- _Prompt_: If a line includes "items", copy it out of the entries.

- _Material to process_:
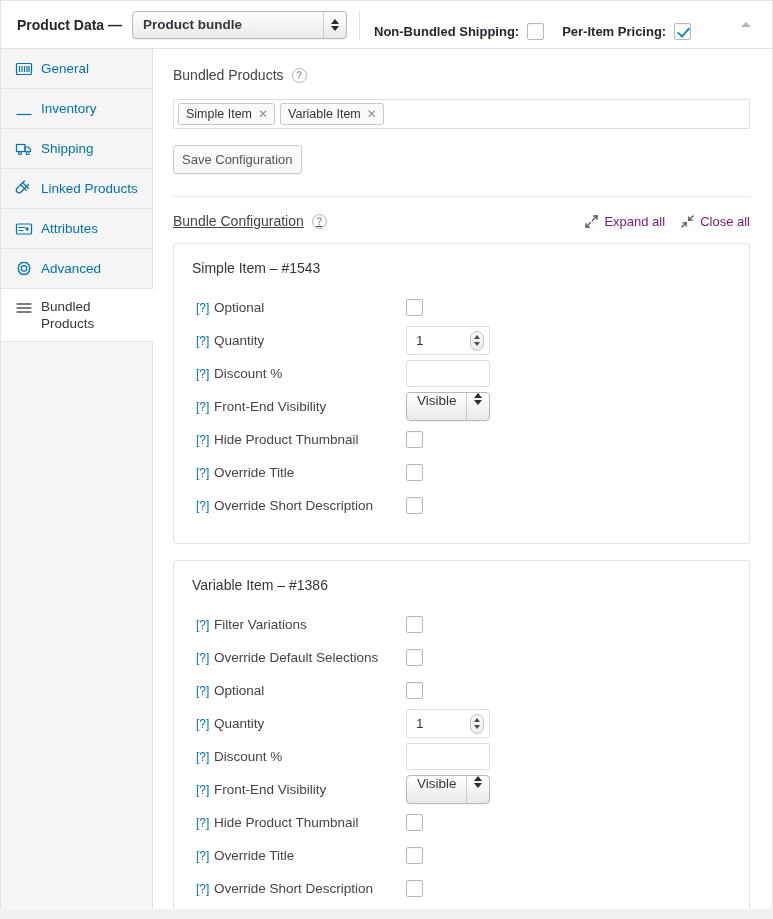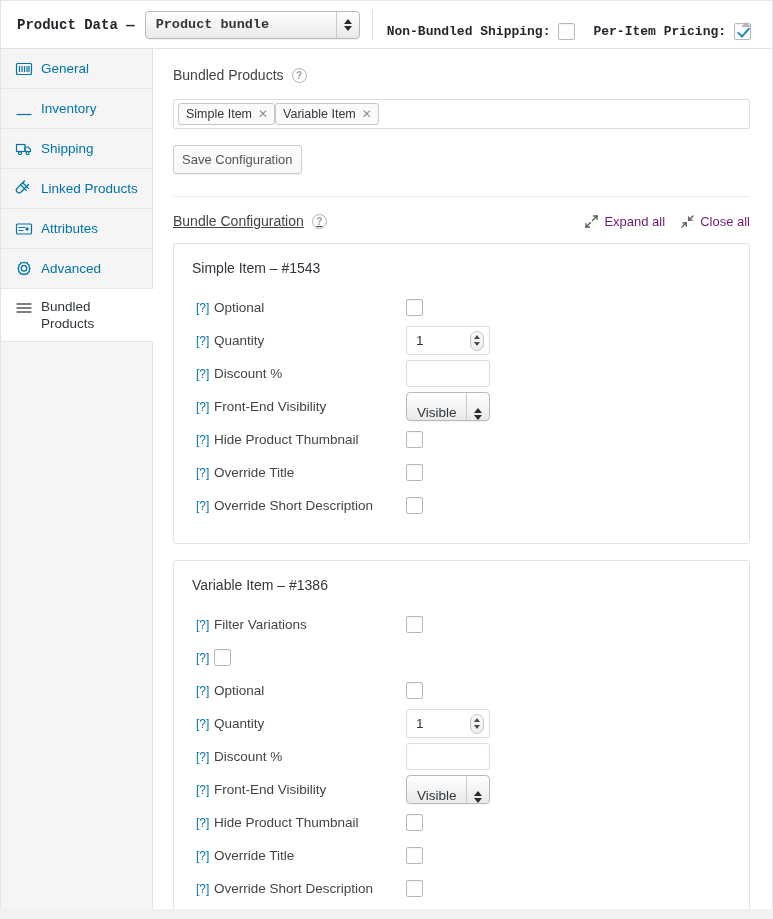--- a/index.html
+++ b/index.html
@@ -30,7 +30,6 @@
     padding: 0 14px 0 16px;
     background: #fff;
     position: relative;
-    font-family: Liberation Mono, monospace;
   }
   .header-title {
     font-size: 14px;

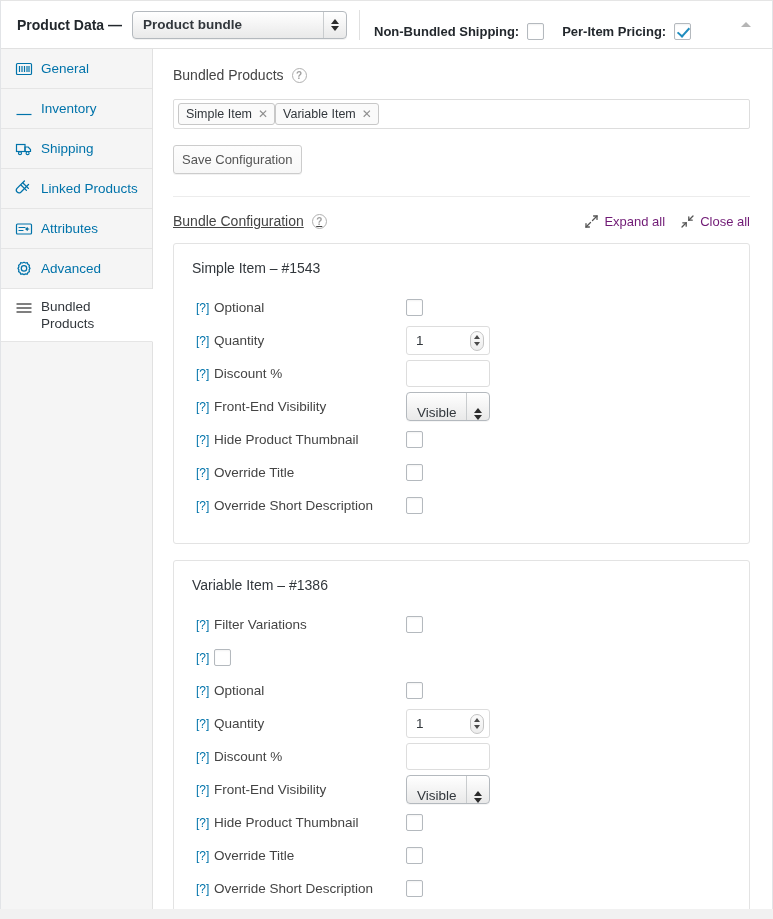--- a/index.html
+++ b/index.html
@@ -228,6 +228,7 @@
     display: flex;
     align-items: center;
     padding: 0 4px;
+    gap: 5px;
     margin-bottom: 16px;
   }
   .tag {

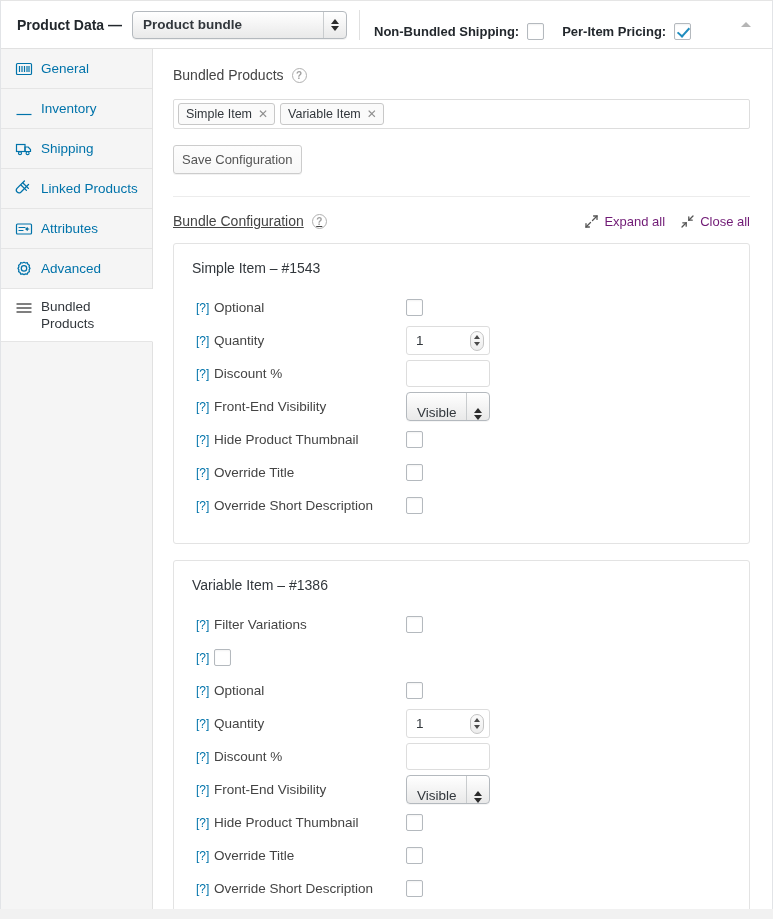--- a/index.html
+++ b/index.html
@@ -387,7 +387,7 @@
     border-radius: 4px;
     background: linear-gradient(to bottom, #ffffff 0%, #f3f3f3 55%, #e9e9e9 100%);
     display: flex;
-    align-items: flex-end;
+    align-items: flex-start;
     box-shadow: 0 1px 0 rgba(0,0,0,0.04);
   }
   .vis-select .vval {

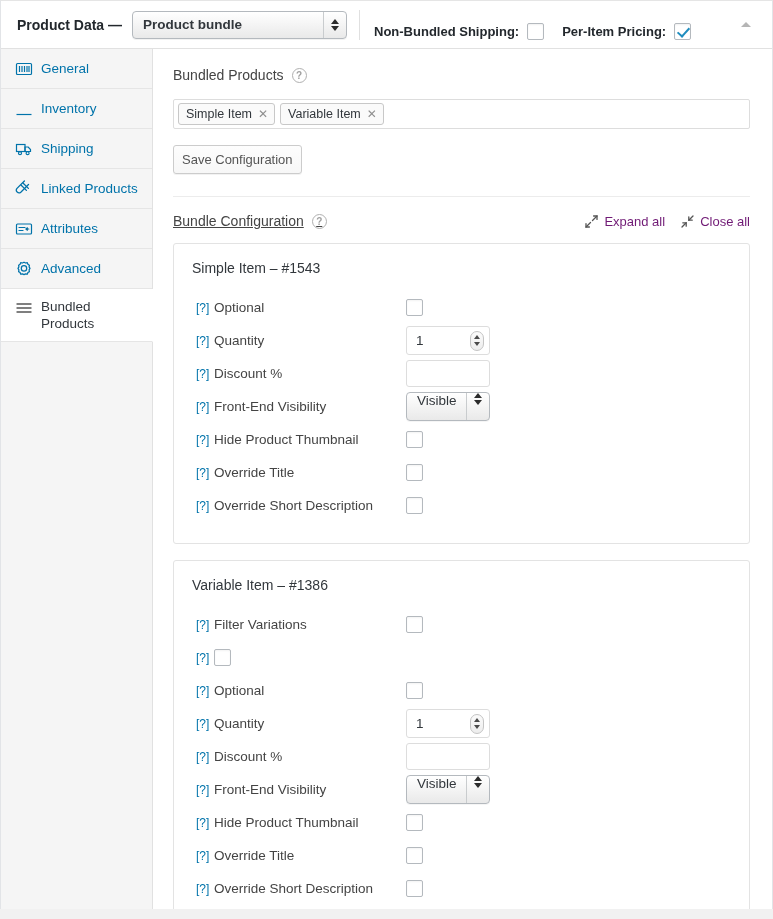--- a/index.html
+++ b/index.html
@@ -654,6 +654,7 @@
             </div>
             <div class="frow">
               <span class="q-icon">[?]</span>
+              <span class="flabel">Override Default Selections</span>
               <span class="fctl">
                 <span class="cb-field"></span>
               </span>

- _Solution to this problem_:
     align-items: center;
-    align-items: flex-end;
+    align-items: flex-start;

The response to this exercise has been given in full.